In some cases, the segmenting of a large study into two or more publications may, in fact, be the most meaningful approach to reporting the results of that research. Longitudinal studies are an example of this type of situation. However, dividing a study into smaller segments must always be done with full transparency, showing exactly how the data being reported in the later publication are related to the earlier publication. An often stated rationale used by some authors for not disclosing the relationship between related publications or for other forms of covert overlap between publications is that both reports are prepared and submitted simultaneously to different journals (see, for example, Katsnelson, 2015). However, this should not be considered an acceptable excuse for not disclosing any overlap between studies, especially to the editors of the journals. Authors should describe how the study data being described are related to a larger project. They can always provide a footnote, author note or some other indication that manuscripts describing the other portions of the data set are in preparation or under consideration, etc., which ever the case may be. The important point is that readers need to be made aware that the data being reported were collected in the context of a larger study. As with other forms of redundancy and actual duplication, salami slicing can lead to a distortion of the literature by leading unsuspecting readers to believe that data presented in each salami slice (i.e., journal article) are independently derived from a different data collection effort or subject sample.
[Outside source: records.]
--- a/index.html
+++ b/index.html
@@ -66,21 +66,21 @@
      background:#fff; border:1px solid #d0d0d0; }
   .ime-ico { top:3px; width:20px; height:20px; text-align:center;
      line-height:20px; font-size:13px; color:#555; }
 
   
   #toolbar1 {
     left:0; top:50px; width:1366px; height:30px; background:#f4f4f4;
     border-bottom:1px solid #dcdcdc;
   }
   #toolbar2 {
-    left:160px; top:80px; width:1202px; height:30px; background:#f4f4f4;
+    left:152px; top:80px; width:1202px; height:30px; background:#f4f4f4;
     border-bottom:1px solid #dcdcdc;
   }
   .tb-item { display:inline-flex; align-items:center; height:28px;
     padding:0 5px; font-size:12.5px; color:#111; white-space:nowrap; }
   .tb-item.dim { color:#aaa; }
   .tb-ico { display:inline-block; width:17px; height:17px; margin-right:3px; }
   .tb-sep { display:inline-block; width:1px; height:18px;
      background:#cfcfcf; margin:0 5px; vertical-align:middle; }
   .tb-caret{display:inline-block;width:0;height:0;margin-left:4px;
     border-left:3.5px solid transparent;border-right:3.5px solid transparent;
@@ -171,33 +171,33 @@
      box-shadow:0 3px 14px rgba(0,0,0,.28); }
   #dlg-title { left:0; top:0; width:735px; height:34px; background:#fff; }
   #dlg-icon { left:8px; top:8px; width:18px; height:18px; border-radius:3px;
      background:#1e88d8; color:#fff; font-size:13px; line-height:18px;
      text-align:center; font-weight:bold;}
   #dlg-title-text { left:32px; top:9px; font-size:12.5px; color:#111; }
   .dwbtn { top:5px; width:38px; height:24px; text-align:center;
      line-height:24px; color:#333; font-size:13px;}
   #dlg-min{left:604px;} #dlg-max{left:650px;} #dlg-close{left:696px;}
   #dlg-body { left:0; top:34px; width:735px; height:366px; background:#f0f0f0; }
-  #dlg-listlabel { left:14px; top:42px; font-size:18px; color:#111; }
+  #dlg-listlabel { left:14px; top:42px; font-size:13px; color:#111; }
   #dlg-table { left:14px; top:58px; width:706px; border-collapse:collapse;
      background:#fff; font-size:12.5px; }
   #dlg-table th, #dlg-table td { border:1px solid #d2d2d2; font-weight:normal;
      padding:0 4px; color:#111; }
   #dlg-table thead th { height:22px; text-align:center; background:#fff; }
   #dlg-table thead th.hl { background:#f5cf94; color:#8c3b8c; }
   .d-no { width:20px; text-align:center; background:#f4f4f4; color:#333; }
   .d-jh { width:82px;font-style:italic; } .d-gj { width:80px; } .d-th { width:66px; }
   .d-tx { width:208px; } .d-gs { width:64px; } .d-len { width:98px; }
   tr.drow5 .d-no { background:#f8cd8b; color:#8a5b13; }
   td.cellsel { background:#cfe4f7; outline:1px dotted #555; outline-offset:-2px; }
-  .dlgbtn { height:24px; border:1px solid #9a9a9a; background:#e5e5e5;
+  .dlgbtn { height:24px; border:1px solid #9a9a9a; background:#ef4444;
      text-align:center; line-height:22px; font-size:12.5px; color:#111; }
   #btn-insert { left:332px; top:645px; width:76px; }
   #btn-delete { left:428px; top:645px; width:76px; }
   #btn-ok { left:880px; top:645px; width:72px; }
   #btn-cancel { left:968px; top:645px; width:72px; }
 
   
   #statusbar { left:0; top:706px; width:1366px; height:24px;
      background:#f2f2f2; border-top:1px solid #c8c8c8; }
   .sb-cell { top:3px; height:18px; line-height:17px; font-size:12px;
Guideline 9: Authors of complex studies should heed the advice previously put forth by Angell & Relman (1989). If the results of a single complex study are best presented as a ‘cohesive’ single whole, they should not be partitioned into individual papers. Furthermore, if there is any doubt as to whether a paper submitted for publication represents fragmented data, authors should enclose other papers (published or unpublished) that might be part of the paper under consideration (Kassirer & Angell, 1995).

Other forms of redundancy with or without text or data duplication.

Reanalysis of the same data. There may be occasions in which previously published data can be analyzed using a novel technique not available at the time of publication. Or perhaps the authors thought of a new way to analyze the data using an existing technique. Both of these scenarios and still others perhaps may warrant a re-examination of the data. However, it should be obvious that authors need to be fully transparent with their readers by indicating the fact that earlier analyses of the data have already been published.

Same data; different conclusions. von Elm, et al, (2004) described various other forms of redundancy. For example, a related practice occurs when authors publish the same data, with a somewhat different textual slant within the body of the paper and, again, with ambiguous or non existent acknowledgment of the earlier publication. Such redundant papers may contain a slightly different interpretation of the data or the introduction to the paper may be described in a somewhat different theoretical, empirical, or perhaps subject sample context. Sometimes, additional data or somewhat different analyses of the same, previously published data are reported in the redundant paper.